# Task to carry out
Without adding anything, give again the lines from the one holding "(482, 511) none" through the final line of the records, exactly, with both ends included and pictures dropped.

══════

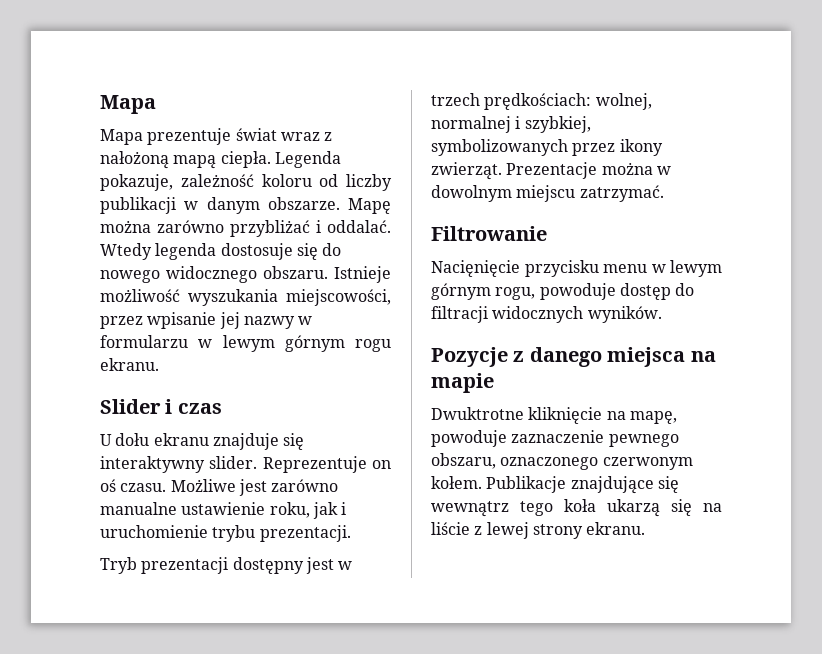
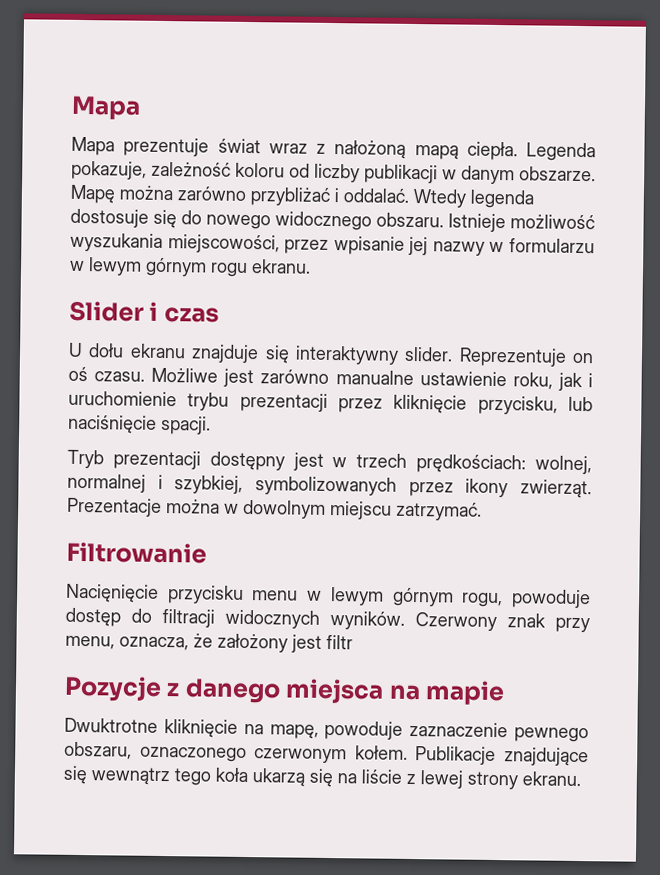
[259,525,351,542] prezentacji. -> [239,392,593,415] [68,414,211,435] prezentacji przez kliknięcie przycisku, lub naciśnięcie spacji.
(662, 314) none -> [415,612,590,633] [65,633,353,653] Czerwony znak przy menu, oznacza, że założony jest filtr

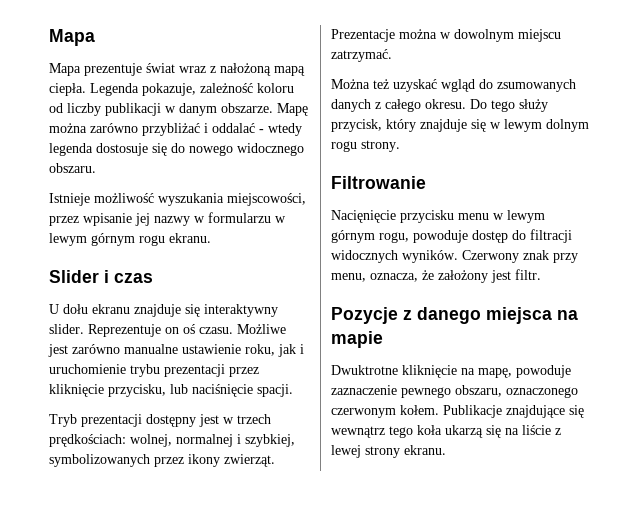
[343,188,466,208] oddalać. Wtedy -> [212,123,302,136] oddalać - wtedy
(444, 220) none -> (96, 168) //
(482, 511) none -> [331,79,576,92] [331,99,548,112] [331,119,589,132] [331,140,400,152] // Można też uzyskać wgląd do zsumowanych danych z całego okresu. Do tego służy przycisk, który znajduje się w lewym dolnym rogu strony.
[326,634,353,650] filtr -> [515,269,541,280] filtr.

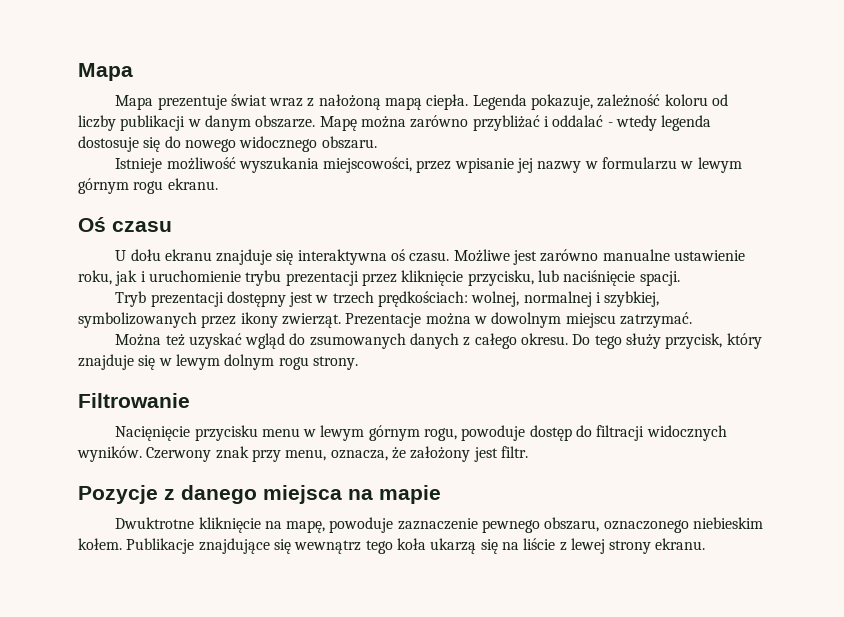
[49,270,153,283] Slider i czas -> [78,217,172,232] Oś czasu
[204,304,278,317] [49,324,179,337] interaktywny slider. Reprezentuje on -> [297,249,387,265] interaktywna
[331,408,396,418] czerwonym -> [693,517,764,529] niebieskim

══════

# Response area
(482, 511) none -> [331,79,576,92] [331,99,548,112] [331,119,589,132] [331,140,400,152] // Można też uzyskać wgląd do zsumowanych danych z całego okresu. Do tego służy przycisk, który znajduje się w lewym dolnym rogu strony.
[326,634,353,650] filtr -> [515,269,541,280] filtr.

[49,270,153,283] Slider i czas -> [78,217,172,232] Oś czasu
[204,304,278,317] [49,324,179,337] interaktywny slider. Reprezentuje on -> [297,249,387,265] interaktywna
[331,408,396,418] czerwonym -> [693,517,764,529] niebieskim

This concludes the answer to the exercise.